A Passion Avenue For Science
Introduction
Diagram in this project are categorized by different variable, but mainly they are classified by time-based and non-time based. Non-time based graphs will show dependent variable with corresponding to independent variable to show how each variable is related. Time-based graphs will show the independent & dependent variable’s relationship with measurement at different time, 9am and 3pm. However, in real life, it is very challenging because you need to have more measurement in different time for time-based data. Also, since the data keeps getting updated, which requires more organization in order to synthesize the actual prediction.
Programming commands use
KnitR is used for dynamic report generations, which enables us to update the data as we run the code.
Caret creates regression model and prediction. It is the core of weather prediction process in this code.
Gmodel is used for model fitting, which creates the best fit curve based on the data points.
Lattice is used for visualisation of data through creating trellis grpahics, which is mathematical relationship between two different variables.
GGplot2 is used for generation of graph, it focuses on the visualisation of graph rather than creation of the function of graph itself.

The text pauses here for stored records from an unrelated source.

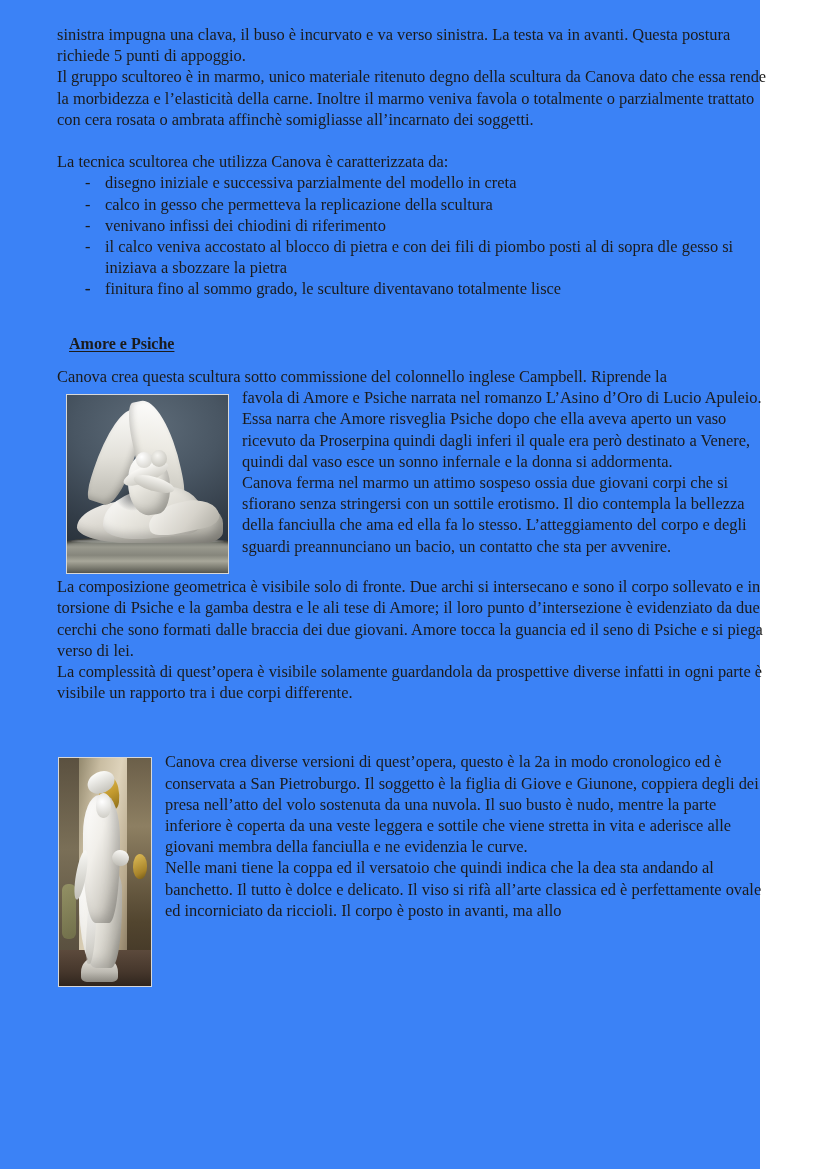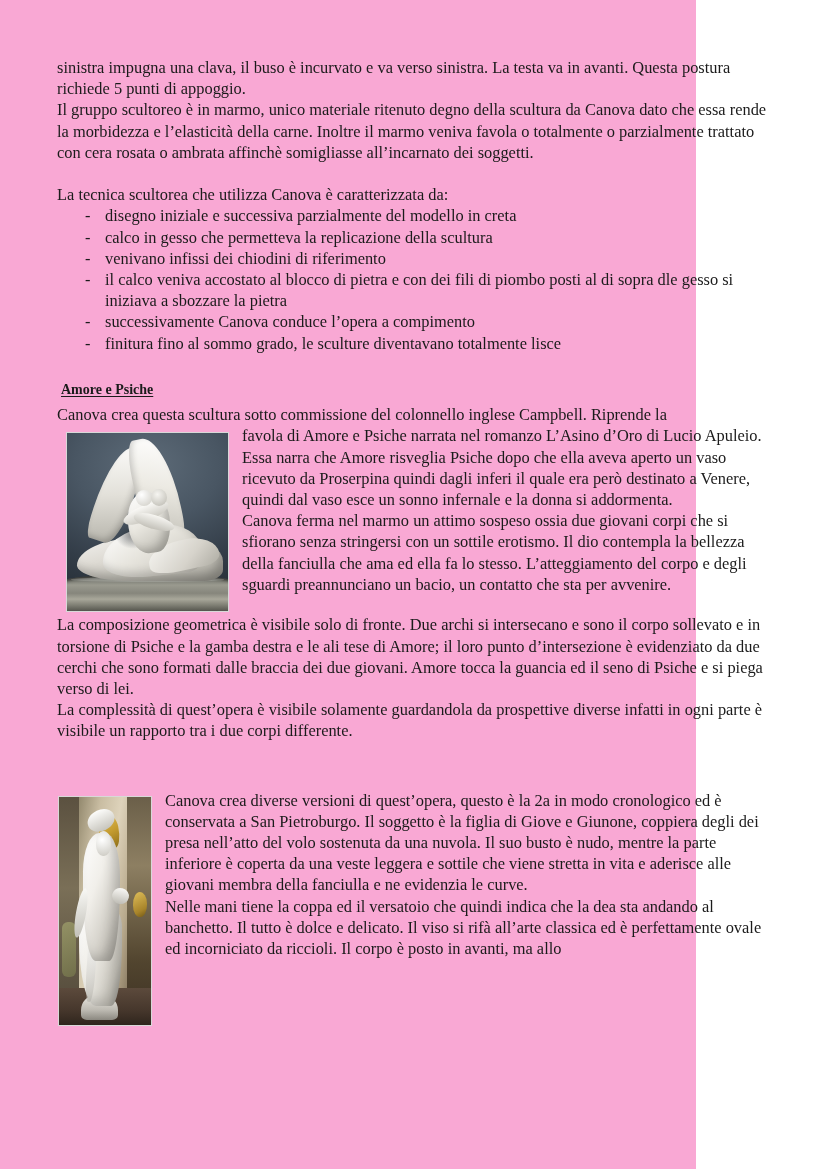"sinistra impugna una clava, il" .page { background: #f9a8d4 -> #3b82f6; padding: 57px 57px 0 57px -> 24px 57px 0 57px; width: 696px -> 760px }
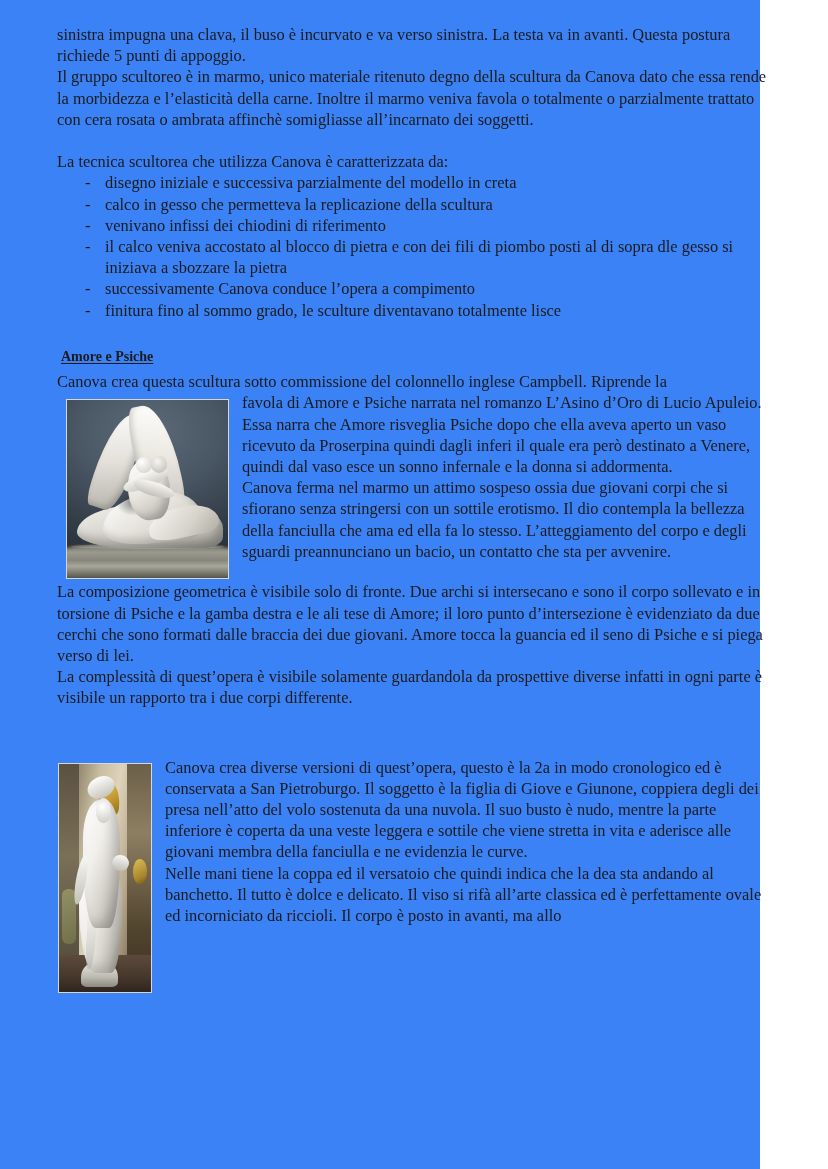"successivamente Canova conduce l’opera a" span { html: <span>successivamente Canova conduce l’opera a compimento</span> -> none }
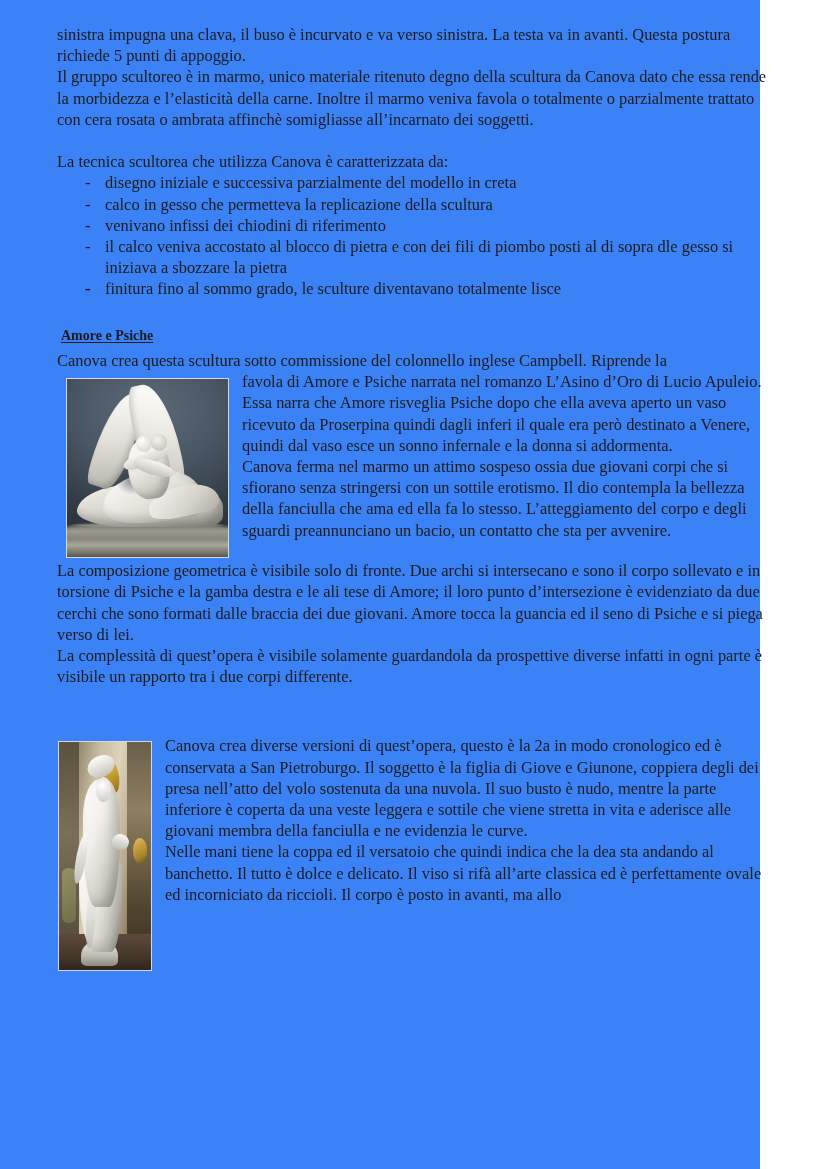"Amore e Psiche" .section-heading { font-size: 14px -> 16px; margin: 4px -> 12px }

GridExtra enables us to draw more than one graph and table on a single page. Therefore, if we run the code, there will be more than one table or graph in a page.
Kmisc is used for creation of functions and plot generation.
ROCR is used for visualisation of data, which creates 2D graph model.
Corrplot is used for not only graphical display of correlation matrix, but also colouring labels of the graph.
For historical data of this project, we used measurement of weather from Canberra, Australia for 367 days.
Program Flow
Collect data from the historical data file set.
Remove any non-numerical value and unused columns.
Organize data numerically and run prediction Algorithms.
Plot data and Analysis.
Result
From the original data obtained, through cleansing and organising data in such a way that we can conduct machine learning, we were able to make prediction of whether or not it is going to rain in Canberra next day or not, based on prediction conducted based on historical data.
Through using two different types of graph: box plot and line graph, it shows distribution of data and density’s level respectively. From box plot, we can evaluate the level of data’s reliability.
Box Plot was certainly useful for determining the reliability of data, but was not able to synthesize density’s level, vice versa. Using those two graphs made us to cover the disadvantages that each of the graph type had.
Future Outlook
I strongly believe that the algorithm itself is applicable for the real-life situation, but only if the coding system has more data cleansing process with more precise historical data available.
In order to use this as a real time, firstly the real-time data will be needed, and also more cleansing process in order to maintain the amount of data we obtain now.
In this work, Mingyu determined to be able to obtain a more accurate weather prediction using machine learning and regression model.
Weather Prediction Using Regression Model
2018